低温缠绕管内流体螺旋绕流压降特性研究

doi:10.3901/JME.2025.05.297

摘要/Abstract

摘要： 多股流低温缠绕管换热器管内流体主要以螺旋交叉绕流为主，在天然气及氢气液化等低温工况下难以确定管侧压降数学计算模型，不能为低温动能损失设计提供理论依据；建立了低温缠绕管螺旋交叉结构系统物理模型、不同尺度螺旋缠绕管单元数学模型及压降单元数值模型；针对不同螺旋缠绕管物理模型，提出了单元螺旋压降计算模型及方法，并进行了单元模型压降数值模拟研究；构建了不同结构参数螺旋缠绕管实验模型并对单元理论模型及数值模型进行了实验验证。研究表明：单元螺旋压降法可用于解决复杂低温缠绕管换热器管侧压力损失的工程计算难题，为不同尺度不同结构的螺旋交叉缠绕管压降计算提供理论依据及工程设计方法。

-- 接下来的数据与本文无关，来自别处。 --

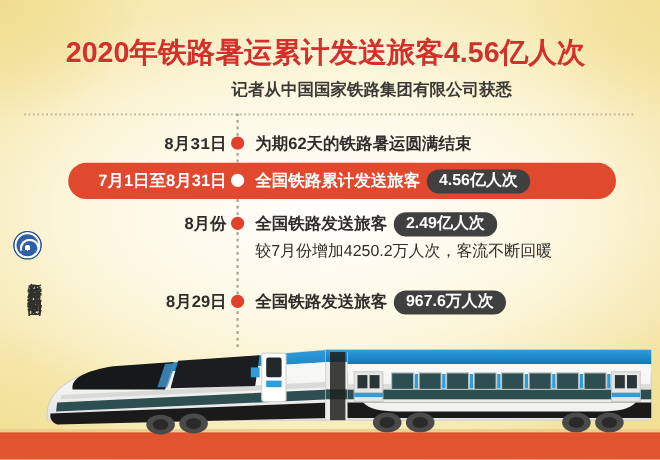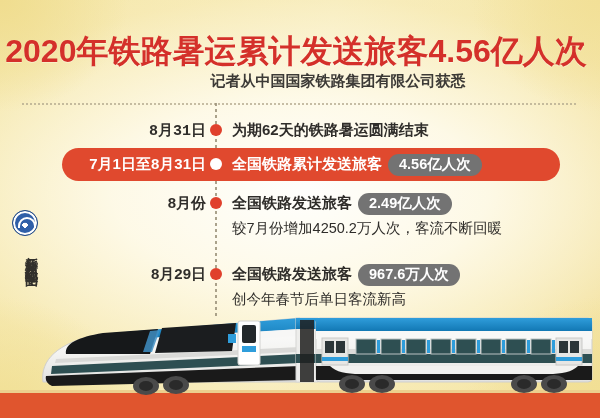--- a/index.html
+++ b/index.html
@@ -29,7 +29,7 @@
   
   .title{
     position:absolute;left:0;top:30px;width:592px;text-align:center;
-    font-size:32px;font-weight:bold;letter-spacing:0px;
+    font-size:26px;font-weight:bold;letter-spacing:0px;
     color:#d4302a;white-space:nowrap;
     text-shadow:0 1px 0 rgba(255,255,255,.35);
   }

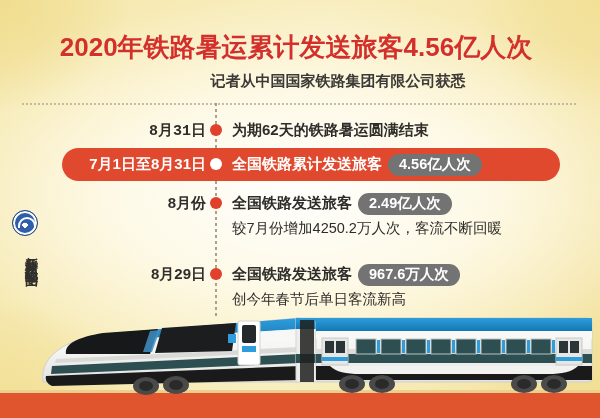--- a/index.html
+++ b/index.html
@@ -69,7 +69,7 @@
     white-space:nowrap;
   }
   .badge{
-    display:inline-block;background:#737373;color:#ffffff;
+    display:inline-block;background:#404040;color:#ffffff;
     border-radius:999px;padding:2px 11px 3px 11px;font-size:14.5px;
     font-weight:bold;line-height:1.15;
   }

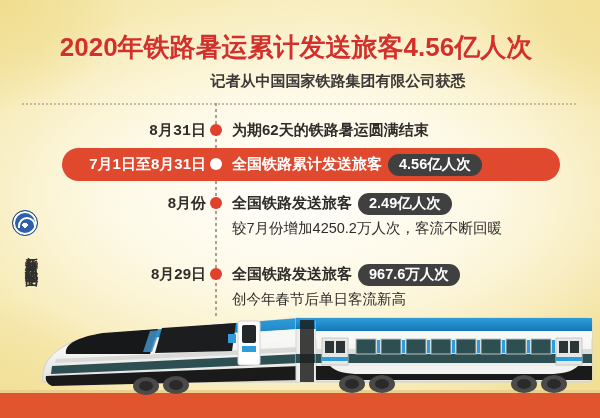--- a/index.html
+++ b/index.html
@@ -163,7 +163,6 @@
       <span>全国铁路发送旅客</span>
       <span class="badge">967.6万人次</span>
     </div>
-    <div class="sub" style="top:27px;">创今年春节后单日客流新高</div>
   </div>
 
   <div class="logo">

关键词: 低温缠绕管换热器, 螺旋绕流压降计算, 单元螺旋压降法

Abstract: The fluid inside the multi-stream cryogenic wound-pipe heat exchanger (CWHE) is mainly helical cross flow, and it is difficult to determine the mathematical calculation model of the pressure drop on the pipe side under cryogenic conditions such as natural gas and hydrogen liquefaction, which cannot provide a theoretical basis for the design of cryogenic kinetic energy loss; a systematic physical model of the cross structure in cryogenic spiral wound pipe, a mathematical model of different scale spiral wound pipe units, and a numerical model of pressure drop units are established; a calculation model and method for unit spiral pressure drop are proposed for different spiral wound pipe models, and numerical simulation research on pressure drop of unit model is conducted; the experimental models of spiral wound pipes with different structural parameters are constructed and the unit theoretical model and numerical model are experimentally verified. The research shows that the method of unit spiral pressure drop can be used to solve the engineering calculation problem of pressure loss on the pipe side of complex cryogenic wound pipe heat exchangers, and provide a theoretical basis and engineering design method for pressure drop calculation of spiral cross wound pipes of different scales and structures.

Key words: cryogenic wound-pipe heat exchanger, calculation of spiral flow pressure drop, unit spiral pressure drop method

中图分类号:

TG156

张周卫, 代德山, 汪雅红, 牛旭转. 低温缠绕管内流体螺旋绕流压降特性研究[J]. 机械工程学报, 2025, 61(5): 297-307.

ZHANG Zhouwei, DAI Deshan, WANG Yahong, NIU Xuzhuan. Research on Pressure Drop Characteristics of Fluid Spiral Flow in Cryogenic Wound Pipe[J]. Journal of Mechanical Engineering, 2025, 61(5): 297-307.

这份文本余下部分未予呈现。